SM> I wrote a reply, but I don't really have anything new to say over what's
    SM> been said already, so I'll keep it brief instead.  The copy of ISO8601
    SM> that I looked at is here:
    SM> http://www.astroclark.freeserve.co.uk/iso8601/index.htm, but from what
    SM> you said I'm guessing you're looking at a different version.

Oops, I guess I did. However, the 2000 version does not clarify
matters much more. It does, however, make the distinction between day
(= 24 hours) and calendar day (period until the same daytime is
reached again). Regarding, time periods it only specifies the syntax,
not the semantics. Oh well.

    SM> Anyway, to sum up: 

    SM>   - I agree that there should be a constant-duration time offset type.
    SM>     However, TimeDiff does actually fuction perfectly well as one at
    SM>     the moment, since diffClockTimes only fills in the seconds and
    SM>     picoseconds fields.

Ok. But there is the caveat that 
TimeDiff { ... tdSec :: Int ... }
which will give rise to overflows in a few years.

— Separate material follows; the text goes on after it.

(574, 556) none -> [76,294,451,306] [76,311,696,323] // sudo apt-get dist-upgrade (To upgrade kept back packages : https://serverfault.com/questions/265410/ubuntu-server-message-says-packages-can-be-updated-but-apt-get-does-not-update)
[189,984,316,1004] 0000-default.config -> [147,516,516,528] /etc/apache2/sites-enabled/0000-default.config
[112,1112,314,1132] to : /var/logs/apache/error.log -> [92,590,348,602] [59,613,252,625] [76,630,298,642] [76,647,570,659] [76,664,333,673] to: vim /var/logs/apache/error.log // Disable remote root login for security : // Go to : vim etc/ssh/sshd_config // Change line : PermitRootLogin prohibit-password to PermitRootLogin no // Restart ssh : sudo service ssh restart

    SM>   - I believe a reasonable interpretation of the other fields of
    SM>     TimeDiff is as base-dependent offsets.  The current implementation 
    SM>     in GHC doesn't do this, but you can use TimeExts which
    SM>     does.

In addition, it does not muddle months, years, etc together into one
TimeDiff value. This is a GOOD THING because you would have to specify
the sequence in which the various items are added to the reference to
get a well-defined behavior.

    SM>   - Our implementation of ClockTime uses C's gettimeofday(), which
    SM>     apparently is based a broken definition of the epoch.  Oh well :-)

IMHO, the TimeDiff data type is the source of all evil (in Time, at
least). What about the following proposal for extending TimeExts: 
* Add a datatype
  data Duration = Duration Integer Integer
* Define the operations
  addToClockTime :: Duration -> ClockTime -> ClockTime
  diffClockTimes :: ClockTime -> ClockTime -> Duration
  [[ and deprecate using them from Time ]]
* Write an explicit specification for the remaining operators.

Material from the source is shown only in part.